Many in communist countries longed for the freedom that Milton Friedman and Ronald Reagan talked about

People all the world love freedom and those that had to live under the rule of communism hungered for freedom. When I think about the actions of Ronald Reagan and Milton Friedman during the 1980’s I am grateful for their love of freedom. Ronald Reagan is responsible for bringing down the Russian communist state and the ones in Eastern Europe.

Below you will read how the 1980 book and film series “Free to Choose” was being smuggled into these countries and was giving the people a hunger for freedom. I wish the USA would reduce the size of our federal government spending and regulations and return more freedom to our people too. Below is an article that talks about the making of that film series.

Celebrating Milton Friedman

by Andrew J. Coulson

Andrew Coulson directs the Cato Institute’s Center for Educational Freedom and is the author of Market Education: The Unknown History.

Added to cato.org on July 31, 2012

This article appeared in Cato.org on July 31, 2012.

For us, who lived in the communist world, Milton Friedman was the greatest champion of freedom, of limited and unobtrusive government and of free markets. Because of him I became a true believer in the unrestricted market economy.

Those are the words of Czech President Vaclav Klaus. Both Friedman’s writings and his landmark 1980 documentary series “Free to Choose”were smuggled into totalitarian communist states, inspiring a generation of future scholars, activists, and politicians.

July 31st, 2012 is the 100th anniversary of Friedman’s birth. To commemorate that occasion, the Cato Institute has put together a video interview with Bob Chitester, producer of “Free to Choose,” recounting how it came to be, its impact, and what it was like working with Milton Friedman.

Bob Chitester Discusses Milton Friedman and ‘Free to Choose’

Published on Jul 30, 2012 by

“There are very few people over the generations who have ideas that are sufficiently original to materially alter the direction of civilization. Milton is one of those very few people.”

That is how former Federal Reserve Chairman Alan Greenspan described the Nobel laureate economist Milton Friedman. But it is not for his technical work in monetary economics that Friedman is best known. Like mathematician Jacob Bronowski and astronomer Carl Sagan, Friedman had a gift for communicating complex ideas to a general audience.

It was this gift that brought him to the attention of filmmaker Bob Chitester. At Chitester’s urging, Friedman agreed to make a 10 part documentary series explaining the power of economic freedom. It was called “Free to Choose,” and became one of the most watched documentaries in history.
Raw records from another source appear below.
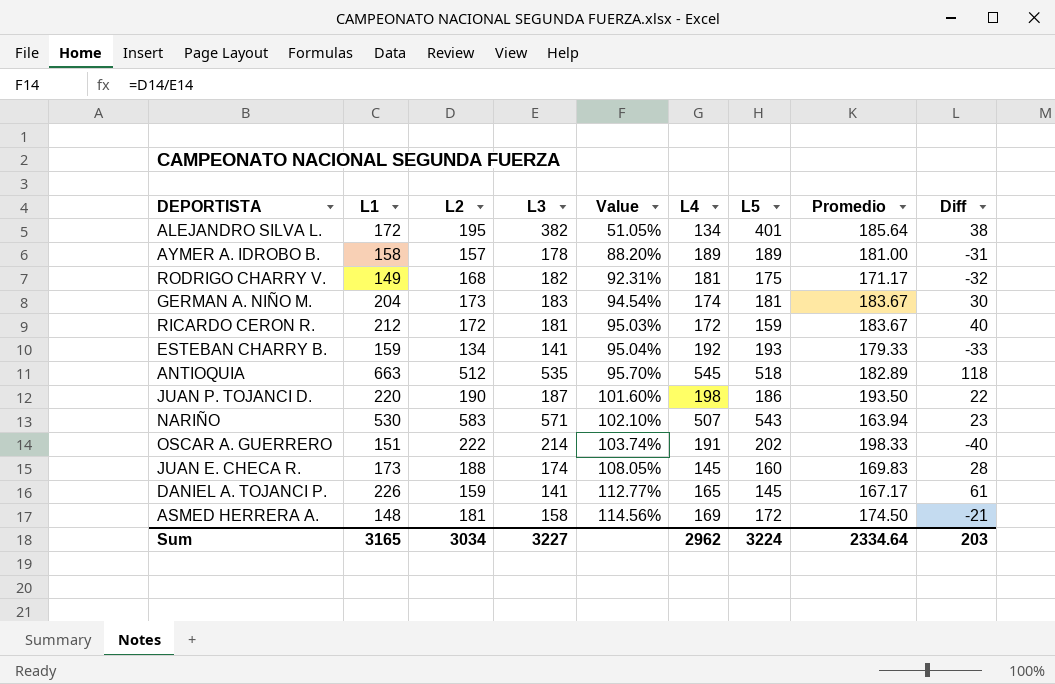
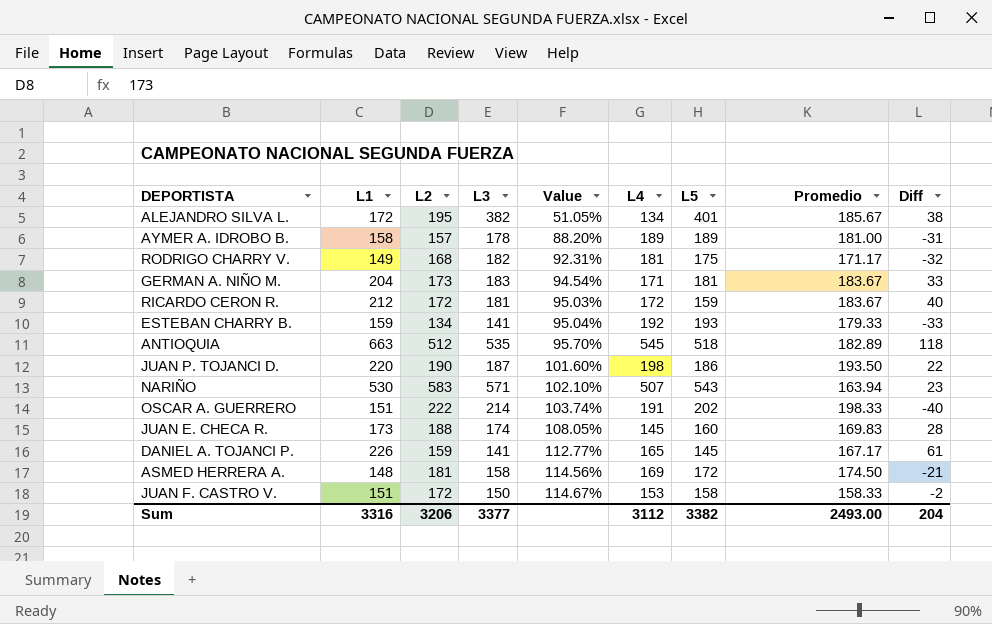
ALEJANDRO SILVA L. | Promedio: 185.64 -> 185.67
GERMAN A. NIÑO M. | L4: 174 -> 171
GERMAN A. NIÑO M. | Diff: 30 -> 33
row JUAN F. CASTRO V.: none -> 151 | 172 | 150 | 114.67% | 153 | 158 | 158.33 | -2
Sum | L1: 3165 -> 3316
Sum | L2: 3034 -> 3206
Sum | L3: 3227 -> 3377
Sum | L4: 2962 -> 3112
Sum | L5: 3224 -> 3382
Sum | Promedio: 2334.64 -> 2493.00
Sum | Diff: 203 -> 204

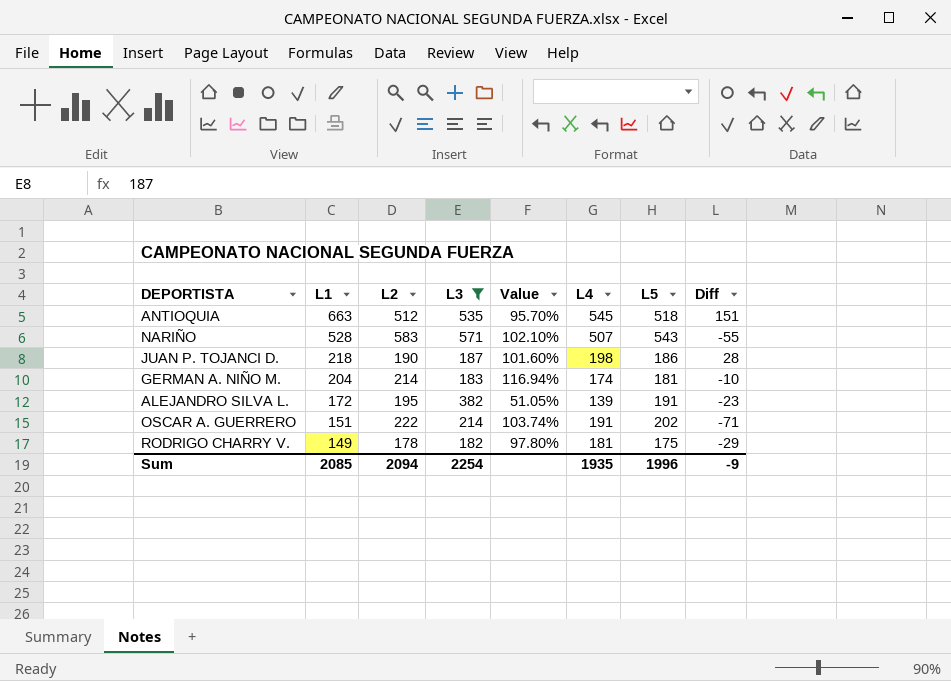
filter: none -> L3 >= 182
row order: Value ascending -> L1 descending
column Promedio | position: 8 -> none
column Diff | formula: [L1] - [L4] -> [L1] - [L2]
NARIÑO | L1: 530 -> 528
JUAN P. TOJANCI D. | L1: 220 -> 218
GERMAN A. NIÑO M. | L2: 173 -> 214
GERMAN A. NIÑO M. | Value: 94.54% -> 116.94%
GERMAN A. NIÑO M. | L4: 171 -> 174
ALEJANDRO SILVA L. | L4: 134 -> 139
ALEJANDRO SILVA L. | L5: 401 -> 191
RODRIGO CHARRY V. | L2: 168 -> 178
RODRIGO CHARRY V. | Value: 92.31% -> 97.80%
Sum | L1: 3316 -> 2085
Sum | L2: 3206 -> 2094
Sum | L3: 3377 -> 2254
Sum | L4: 3112 -> 1935
Sum | L5: 3382 -> 1996
Sum | Diff: 204 -> -9

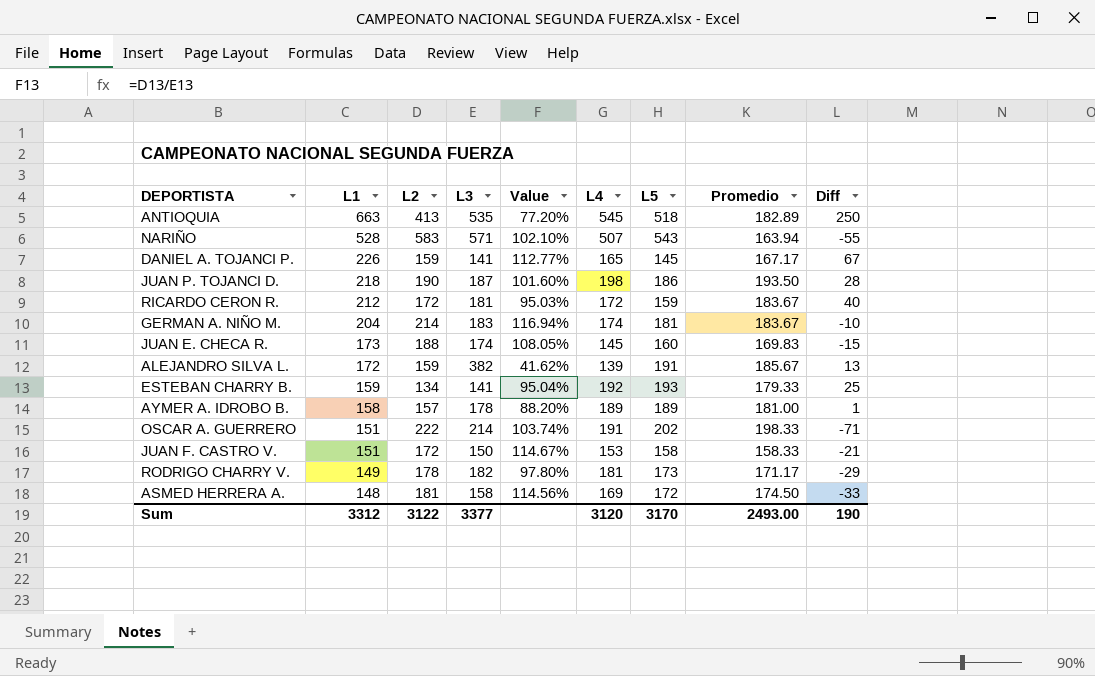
filter: L3 >= 182 -> none
column Promedio | position: none -> 8
ANTIOQUIA | L2: 512 -> 413
ANTIOQUIA | Value: 95.70% -> 77.20%
ANTIOQUIA | Diff: 151 -> 250
ALEJANDRO SILVA L. | L2: 195 -> 159
ALEJANDRO SILVA L. | Value: 51.05% -> 41.62%
ALEJANDRO SILVA L. | Diff: -23 -> 13
RODRIGO CHARRY V. | L5: 175 -> 173
Sum | L1: 2085 -> 3312
Sum | L2: 2094 -> 3122
Sum | L3: 2254 -> 3377
Sum | L4: 1935 -> 3120
Sum | L5: 1996 -> 3170
Sum | Diff: -9 -> 190

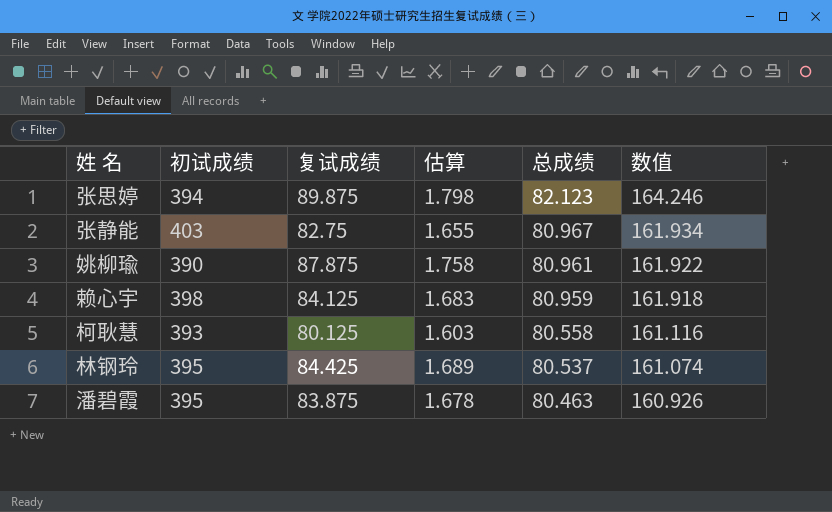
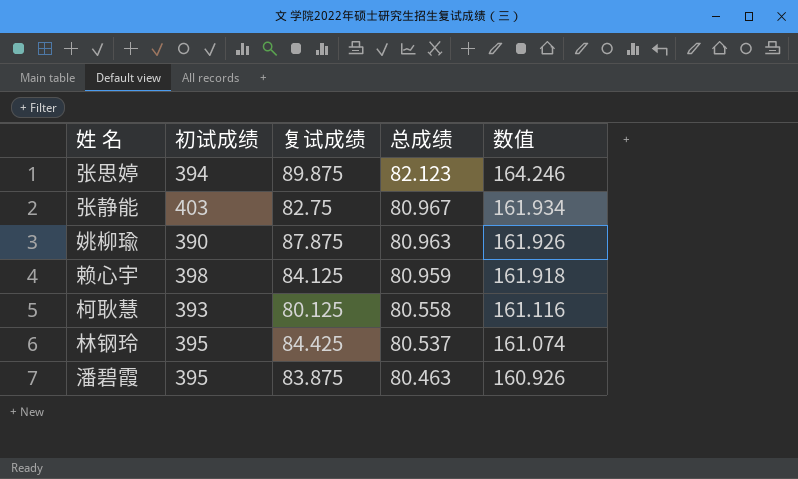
column 估算 | formula: [复试成绩] * 0.02 -> none
姚柳瑜 | 总成绩: 80.961 -> 80.963
姚柳瑜 | 数值: 161.922 -> 161.926

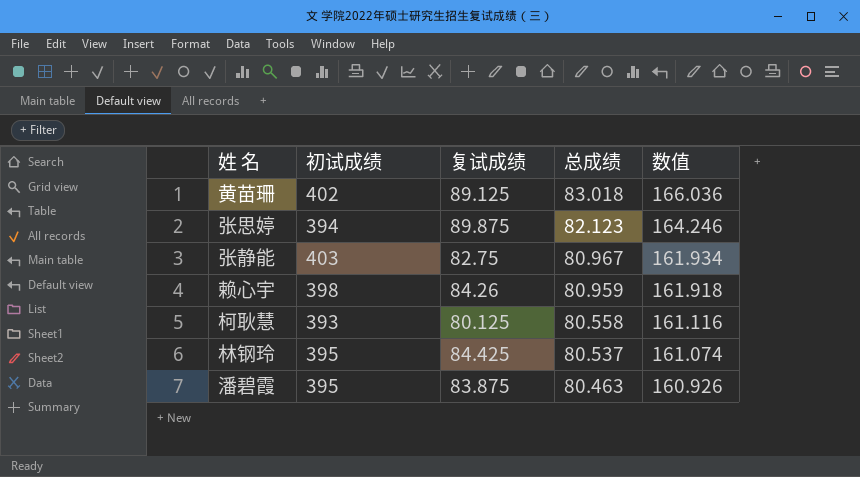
row 姚柳瑜: 390 | 87.875 | 80.963 | 161.926 -> none
row 黄苗珊: none -> 402 | 89.125 | 83.018 | 166.036
赖心宇 | 复试成绩: 84.125 -> 84.26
The series not only reached audiences in liberal democracies, but was smuggled behind the iron curtain where it played, in secret, to large audiences.

__________

Aside from those who lived under communism, there is another group for whom Friedman was and is a colossal figure: advocates of educational freedom. At a time when state-run schooling had been the norm for nearly a century, and had long ceased to be questioned by America’s elites, Friedman offered a modest observation: there was no good reason for the government of a free society to actually run schools and many good reasons for it not to do so.

He made this case in his essay “On the Role of Government in Education,” first published in 1955. The idea had been floated by others, including Adam Smith and Thomas Paine, but Friedman eloquently and powerfully introduced it to the American policy debate. In so doing, he, more than any other individual, can be credited with giving rise to the modern school choice movement.

Not only did Friedman spark the creation of this movement, he helped to fan the flame of educational freedom, writing popular commentaries and book chapters, speaking with and encouraging activists, founding a leading school choice institution, and dedicating the entire sixth episode of “Free to Choose” to this subject.

I had the good fortune to speak and correspond with Milton occasionally, starting in the late 1990s, and what struck me most about him was his personal integrity. He once told me that he never said anything negative about a person in private that he would not be willing to say openly in that person’s presence. So far as I know, he never violated that principle. And while he staunchly defended his conclusions as long as he remained convinced of their correctness, he would amend them if the weight of evidence shifted.

Indeed the rigorous empiricism that Friedman applied in his scholarly work is generally regarded as one of his most influential contributions to the field of economics—for a long time controversial but eventually the norm, at least in principle. His view, published in the 1953 collection Essays in Positive Economics, was that

the ultimate test of the validity of a theory is… the ability to deduce facts that have not yet been observed, that are capable of being contradicted by observation, and that subsequent observation does not contradict. [p. 300]

Equally wise, though not yet as widely accepted, is the long time horizon against which Friedman measured policy outcomes. Economist and philosopher of science James R. Wible notes that Friedman’s greatest contribution “may be his constant reminder not to forget the long run consequences of short run policies.”

In the 1982 edition of his book Capitalism and Freedom, Friedman observed that scholars cannot single-handedly bring about change. Their real role, he wrote, is to “keep the lights on”—to remind us which policies work and which do not, and to show us how to advance our understanding even further. His own unfailing empiricism and concern for the long term remain valuable beacons today, both for advocates of educational freedom and the broader policy community.